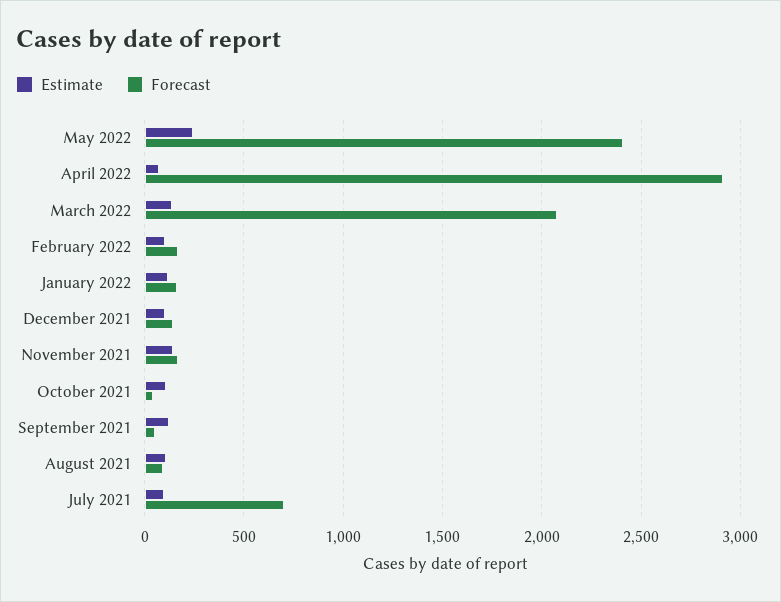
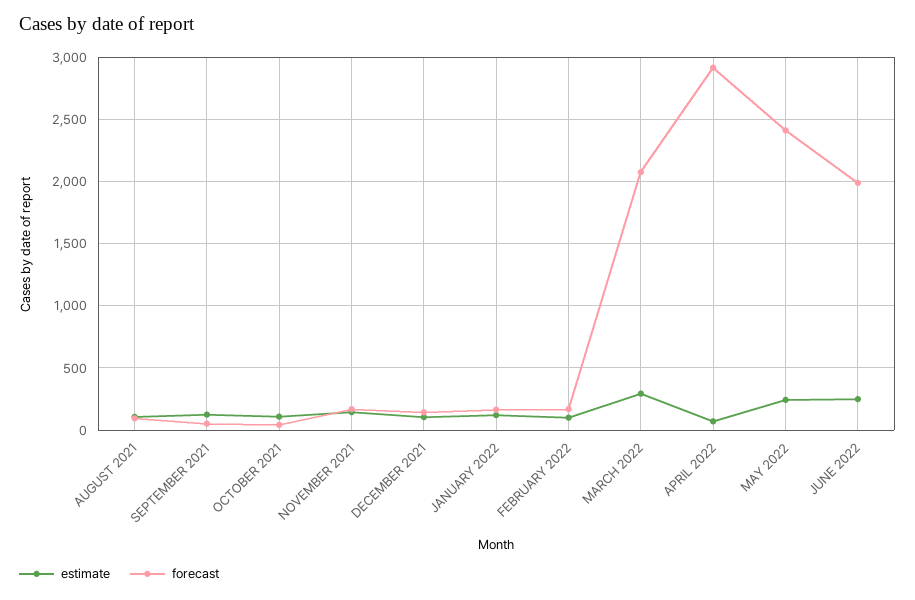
Estimate, March 2022: 150 -> 300
Estimate, July 2021: 100 -> none
Forecast, July 2021: 700 -> none
Estimate, JUNE 2022: none -> 250
Forecast, JUNE 2022: none -> 2000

■ What you need to do ■
Give back the material word for word, leaving out its pictures.

■ Exercise output ■
Estimate, March 2022: 150 -> 300
Estimate, July 2021: 100 -> none
Forecast, July 2021: 700 -> none
Estimate, JUNE 2022: none -> 250
Forecast, JUNE 2022: none -> 2000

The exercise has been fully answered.